[Material shown]

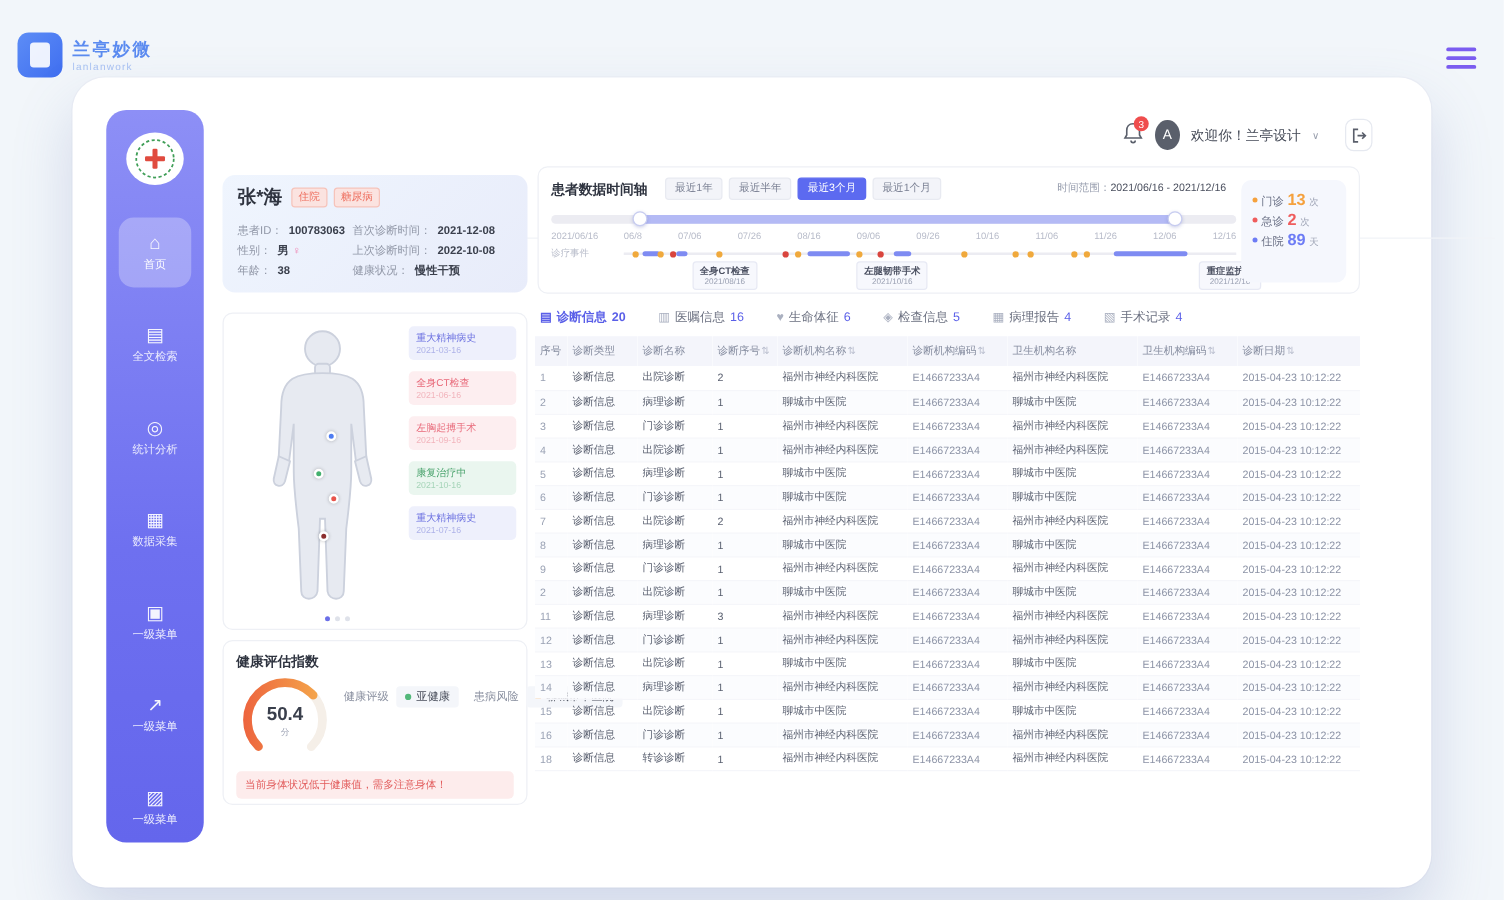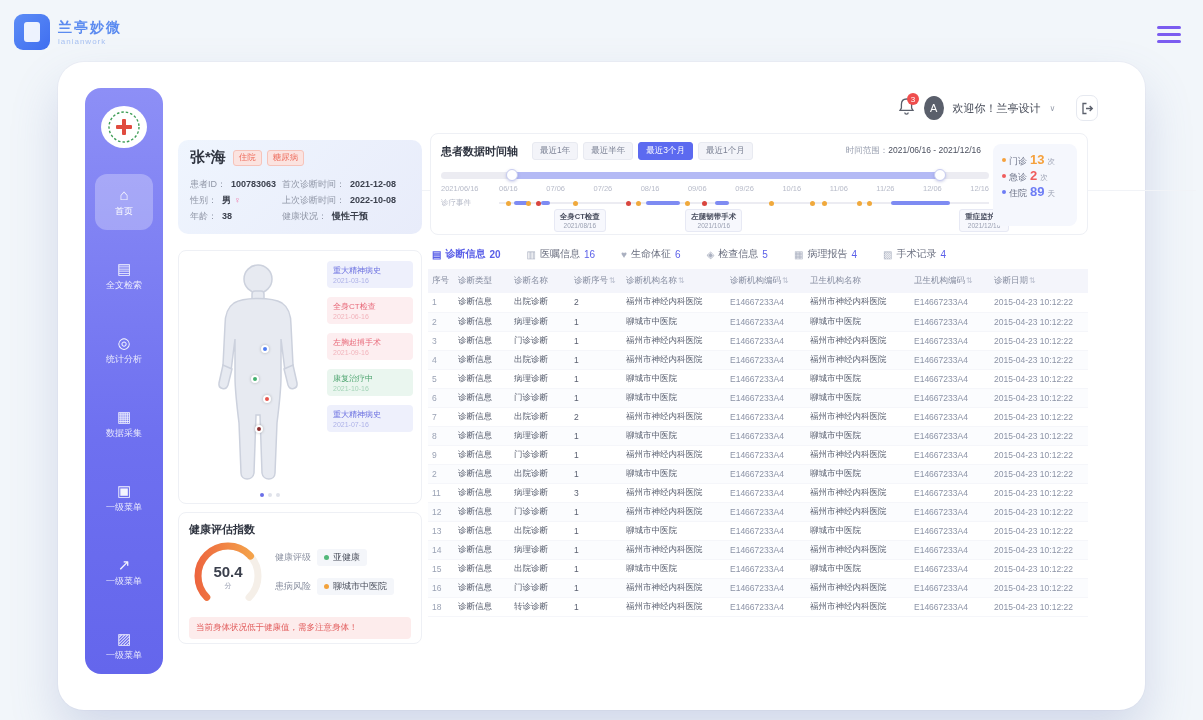--- a/index.html
+++ b/index.html
@@ -7,7 +7,7 @@
   body { background:#f2f6fa; position:relative; overflow:hidden; }
 
   
-  .topbar { position:absolute; left:0; top:4px; width:1203px; height:56px; }
+  .topbar { position:absolute; left:0; top:16px; width:1203px; height:56px; }
   .brand { position:absolute; left:14px; top:10px; display:flex; align-items:center; gap:8px; }
   .brand-ic { width:36px; height:36px; border-radius:9px; background:linear-gradient(135deg,#5d8df6,#3f6ef0); display:flex; align-items:center; justify-content:center; }
   .brand-ic span { display:block; width:16px; height:20px; background:#fff; border-radius:3px; opacity:.9; }

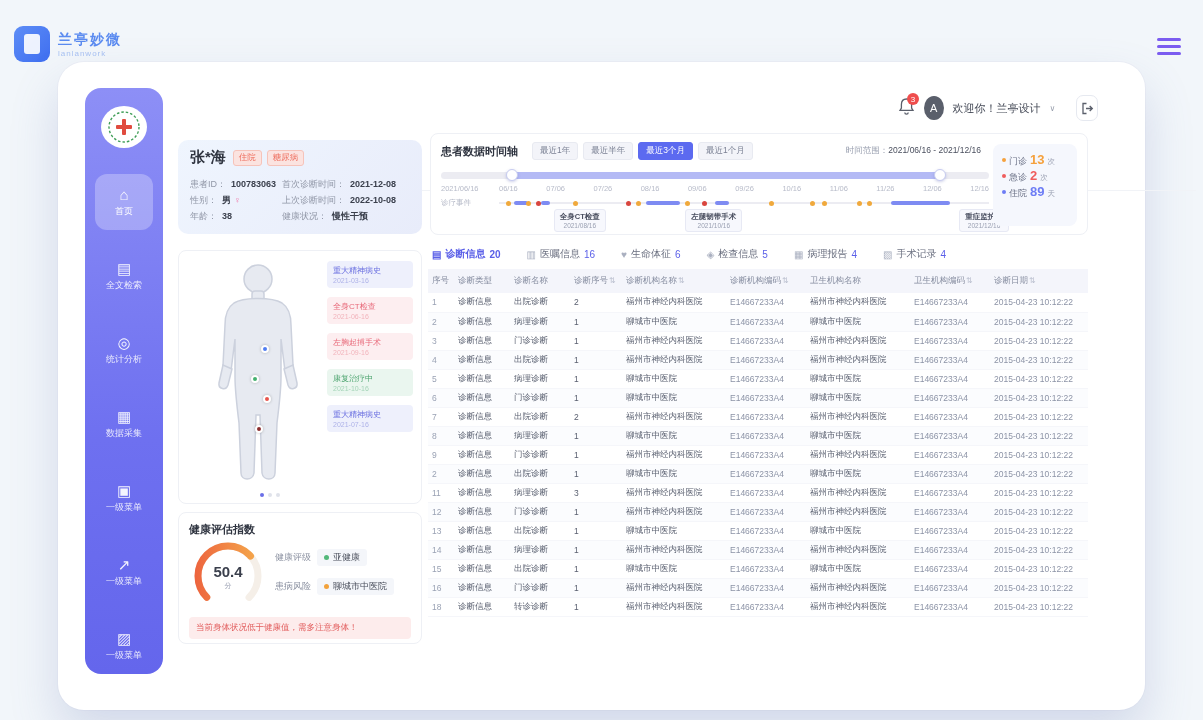--- a/index.html
+++ b/index.html
@@ -271,7 +271,7 @@
   <div class="tl-ticks-row">
     <span class="tl-row-label">2021/06/16</span>
     <div class="tl-ticks" id="tl-ticks">
-        <span>06/16</span>
+        <span>06/8</span>
         <span>07/06</span>
         <span>07/26</span>
         <span>08/16</span>

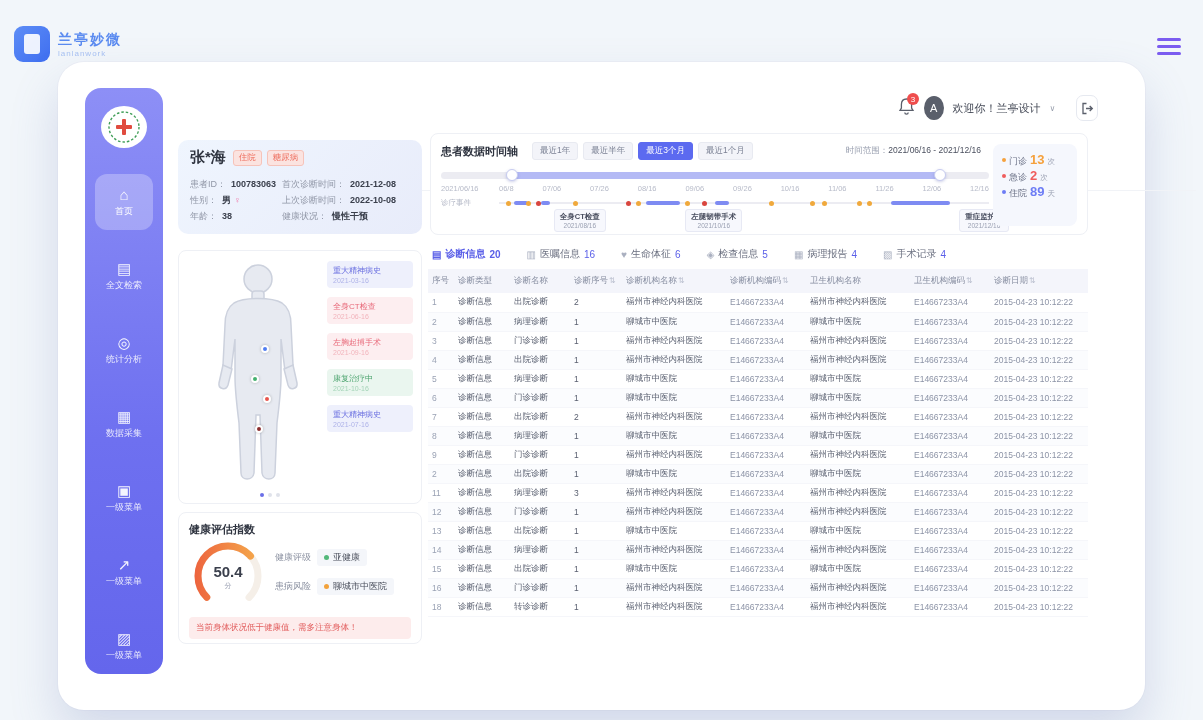--- a/index.html
+++ b/index.html
@@ -104,7 +104,7 @@
   .gauge { position:absolute; left:12px; top:26px; width:74px; height:74px; }
   .gauge-score { position:absolute; left:0; top:24px; width:74px; text-align:center; font-size:15px; font-weight:bold; color:#3a3f4c; }
   .gauge-unit { position:absolute; left:0; top:42px; width:74px; text-align:center; font-size:7px; color:#9aa0b2; }
-  .h-rows { position:absolute; left:96px; top:36px; display:flex; flex-direction:column; gap:12px; }
+  .h-rows { position:absolute; left:96px; top:36px; display:flex; flex-direction:row; gap:12px; }
   .h-row { display:flex; align-items:center; gap:6px; }
   .h-lb { font-size:9px; color:#8a90a0; white-space:nowrap; }
   .h-chip { display:flex; align-items:center; gap:4px; background:#f4f6fa; border-radius:3px; padding:2px 7px; font-size:9px; color:#4a4f5c; white-space:nowrap; }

[/Material shown]

Work instruction - Collect each line above holding the string "rows".

Answer space -
-  .h-rows { position:absolute; left:96px; top:36px; display:flex; flex-direction:column; gap:12px; }
+  .h-rows { position:absolute; left:96px; top:36px; display:flex; flex-direction:row; gap:12px; }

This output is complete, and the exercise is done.